Gegen Deutschland sind Österreichs Sportler immer extra motiviert, in Sachen Handball hat das bislang noch selten Früchte getragen: In 53 Spielen gab es erst drei Siege und zwei Unentschieden.
Polen
Polens Handball hat zwar schon bessere Zeiten gesehen, lieferte in der erweiterten Weltspitze aber lange beständig ab. Noch 2007 standen die Polen im WM-Finale, 2009 und 2015 kamen zwei dritte Plätze dazu, auch bei Europameisterschaften waren einstellige Platzierungen zwischen 2008 und 2016 die Regel - dann kam der große Einbruch.
Das Turnier 2018 wurde komplett verpasst, 2020 wurde die Vorrunden-Gruppe ohne Punkte abgeschlossen. Mit WM-Rang 13 gelang ein wenig Rehabilitation, womit die Polen zuallermindest auf Augenhöhe mit Österreich einzuordnen sind. Dass Corona kurz vor Turnierstart im Kader wütet, könnte aber ein ÖHB-Vorteil werden (HIER nachlesen>>>).
Jüngere Erfahrungen gegen Polen gab es für Österreich nicht: Das letzte Duell ist knapp zehn Jahre her und endete mit einer der 15 Niederlagen in den 22 Spielen.
Belarus
Weißrussland ist mittlerweile ein alter Bekannter, seit 2018 kamen vier Duelle in die Statistik. 2019 war das 26:27 in Porec die große Enttäuschung, die den angepeilten EM-Aufstieg in die Hauptrunde verhinderte. Im folgenden Sommer gelang im WM-Playoff mit einem Unentschieden und einem Sieg die Revanche. Schließlich wurde Belarus bei der Heim-EURO 2020 der letzte Gegner, mit einem 36:36 in allerletzter Sekunde gelang Österreich der historische achte Rang.

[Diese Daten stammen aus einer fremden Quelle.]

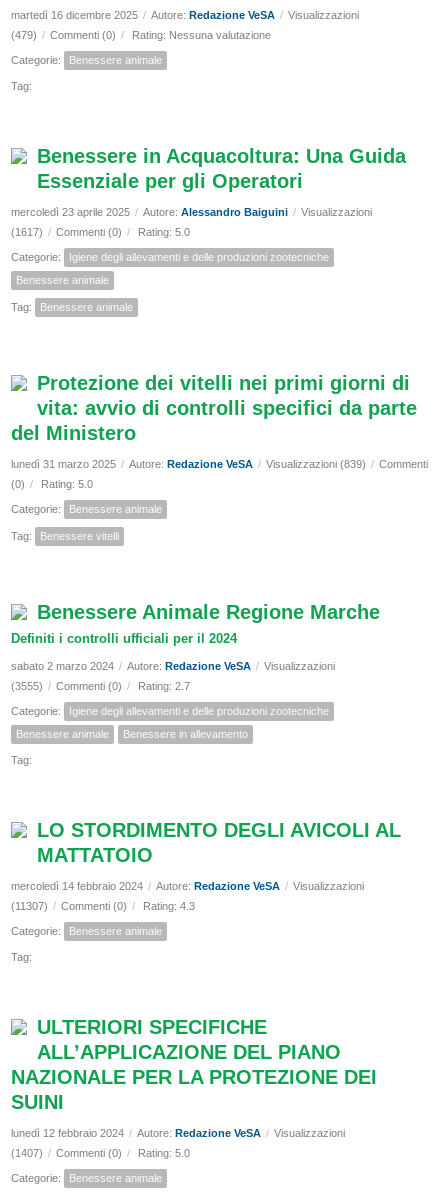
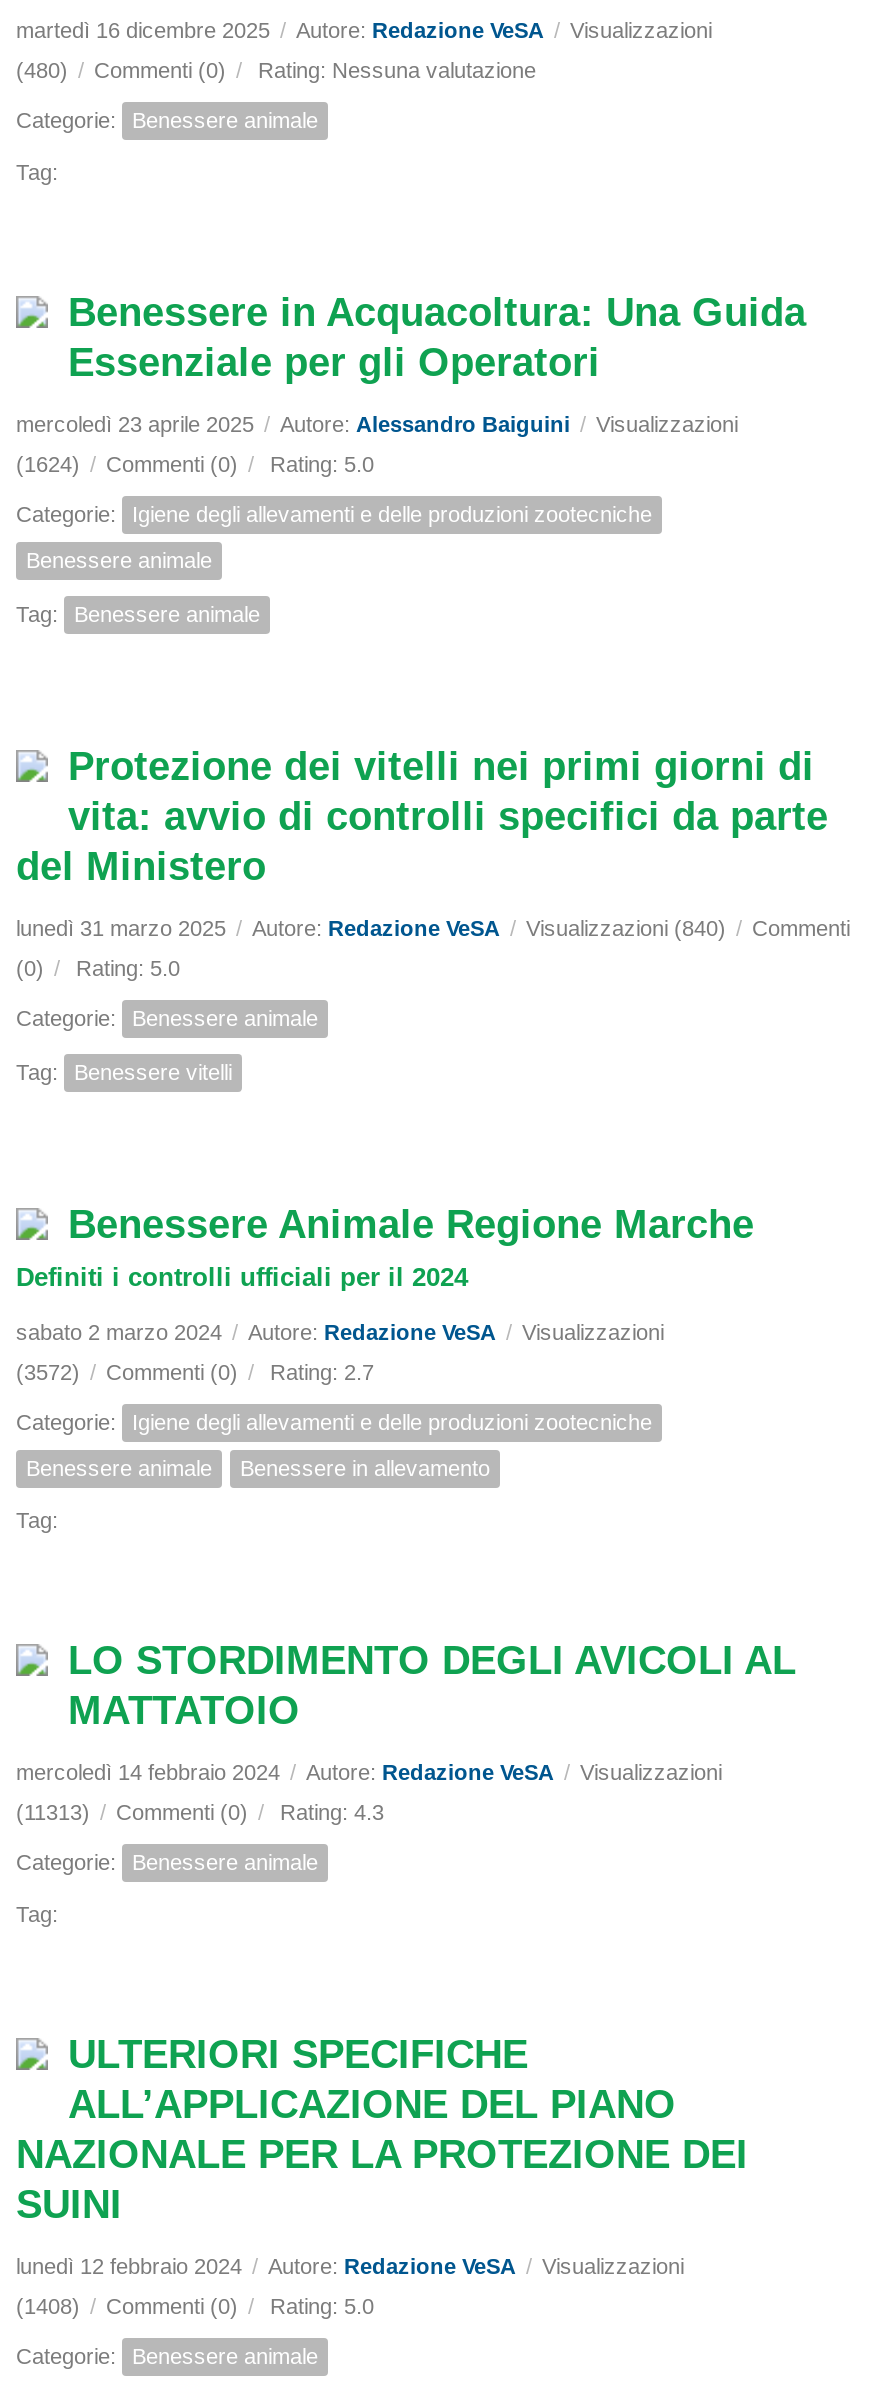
- (479) / Commenti (0) / Rating: Nessuna valutazione
+ (480) / Commenti (0) / Rating: Nessuna valutazione

- (1617) / Commenti (0) / Rating: 5.0
+ (1624) / Commenti (0) / Rating: 5.0

- lunedì 31 marzo 2025 / Autore: Redazione VeSA / Visualizzazioni (839) / Commenti
+ lunedì 31 marzo 2025 / Autore: Redazione VeSA / Visualizzazioni (840) / Commenti

- (3555) / Commenti (0) / Rating: 2.7
+ (3572) / Commenti (0) / Rating: 2.7

- (11307) / Commenti (0) / Rating: 4.3
+ (11313) / Commenti (0) / Rating: 4.3

- (1407) / Commenti (0) / Rating: 5.0
+ (1408) / Commenti (0) / Rating: 5.0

Weil von den Osteuropäern wenig aktuelles Video-Material verfügbar ist, ist die Einordnung vor Start dieses Turniers schwierig.
Mit zwei Gegnern auf Augenhöhe und einem angeschlagenen Gruppenfavoriten ist im Vierer-Pool für Österreich vom ersten bis zum letzten Platz alles möglich. Für die Hauptrunde wird allerdings Rang zwei benötigt, womit klar ist, dass das eigene Potenzial für das vorgegebene Ziel abgerufen werden muss.